Without it, you're paying sales tax at purchase and potentially passing it along to the client, which creates an accounting tangle. More importantly, without it, most to-the-trade vendors simply won't open an account for you.

Why interior designers need resale certificates

Trade pricing and tax exemption are not quite the same thing, but they travel together. Most vendors bundle them: to get trade pricing, you need to demonstrate that you're a legitimate design professional, and part of that demonstration is a valid resale certificate. It signals that you're actually buying goods for resale, not exploiting trade access for personal purchasing.

Vendors also require resale certificates for a reason that has nothing to do with you personally: their own audit liability. When a vendor sells goods tax-exempt, they're relying on your certificate to justify that exemption. If you give them a bad certificate—expired, wrong state, wrong entity name—and they get audited, they can be assessed for the uncollected sales tax themselves. Plus penalties and interest.

The exposure isn't only on the vendor's side. If your certificate is invalid or expired and a vendor gets audited, most states have a good faith rule that can shift the liability to you for the unpaid tax plus interest. Intentional misuse—using a resale certificate for personal purchases or anything you're not reselling to a client—carries its own penalties in most states. If a vendor pays tax on your behalf during an audit because your certificate was invalid, don't be surprised to receive an invoice. Vendors have every incentive to recover that cost from you—though many will absorb it rather than sour the relationship. Either way, the underlying logic is the same: a resale certificate doesn't eliminate the tax obligation, it defers it. If the deferral turns out to be invalid, someone has to pay.

That's why the good vendors are exacting about this. When Kravet or Holly Hunt's accounts team kicks back your application for a missing certificate or a form-field discrepancy, it's not bureaucratic fussiness—it's their tax counsel's guidance. A clean, current, properly-completed certificate protects everyone.

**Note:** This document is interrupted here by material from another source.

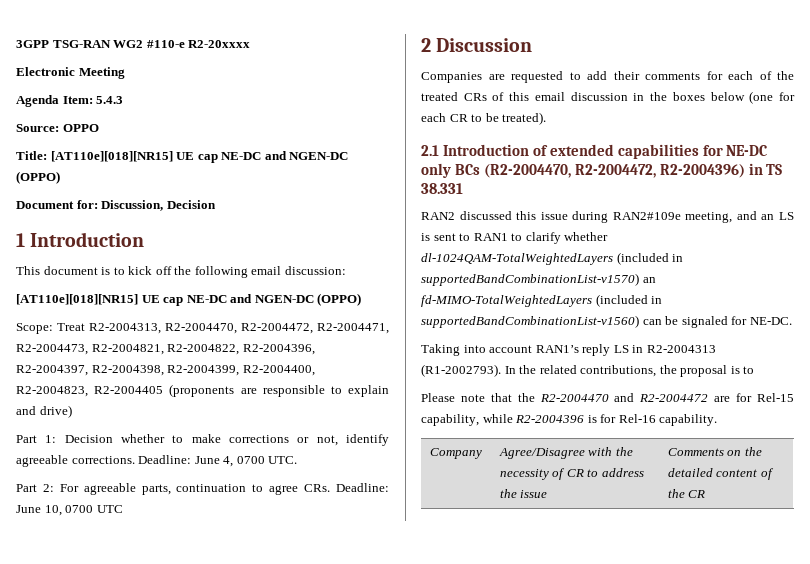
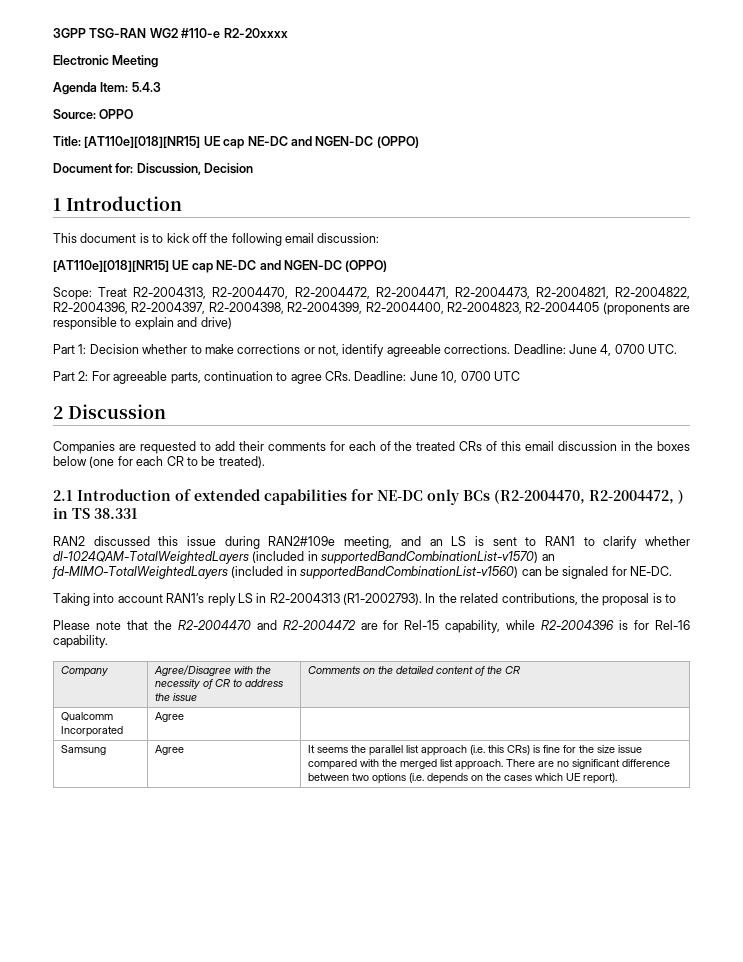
- 2.1 Introduction of extended capabilities for NE-DC only BCs (R2-2004470, R2-2004472, R2-2004396) in TS 38.331
+ 2.1 Introduction of extended capabilities for NE-DC only BCs (R2-2004470, R2-2004472, ) in TS 38.331
+ Qualcomm Incorporated | Agree |
+ Samsung | Agree | It seems the parallel list approach (i.e. this CRs) is fine for the size issue compared with the merged list approach. There are no significant difference between two options (i.e. depends on the cases which UE report).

How to get a resale certificate

The process has three steps. The annoying part is that step three multiplies based on how many states you work in.

Step 1: Register for a sales tax permit in your home state.

Before you can generate a resale certificate, you need a state tax ID—a sales tax registration number issued by your home state's department of revenue. In New York, this is your Certificate of Authority number. In California, it's your Seller's Permit number. The name varies by state; the concept is the same.

Registration is generally free or low-cost and can be done online through your state's department of revenue website. You'll provide your legal business name, EIN, business address, and a description of what you sell. Once registered, you'll receive your state tax ID—this is the number that goes on your resale certificates.

You'll also be registered to collect and remit sales tax on transactions where you owe it (when you sell goods to clients in taxable situations), which is a separate but related obligation. Most designers work with a CPA who handles the periodic filing. But the registration itself is the prerequisite.

Step 2: Identify which states you need certificates in.

A resale certificate is a state-level document. Which certificate you need—and whether you need one at all—depends on the destination state of the transaction: where goods are shipped to, or where you pick them up in person.

Five states have no statewide sales tax: Alaska, Delaware, Montana, New Hampshire, and Oregon. In most cases no certificate is needed—though Alaska and Montana allow local municipalities to impose their own taxes, which may apply depending on the delivery location.

For every other state, if you want tax exemption, you'll need a certificate when the vendor has nexus in that state, and either of the following is true:

  • A vendor ships goods to that state on your behalf, or
  • You pick up goods in that state

In practice, if you're a New York–based designer with a workroom in New Jersey and projects in Connecticut and Florida, you'll likely need certificates for each of those states—in addition to New York—when purchasing from vendors with nexus in those states.

Step 3: Generate state-specific certificates for each vendor.

Here's where things get complicated, and where most designers operating across multiple states lose an afternoon every time they open a new vendor account.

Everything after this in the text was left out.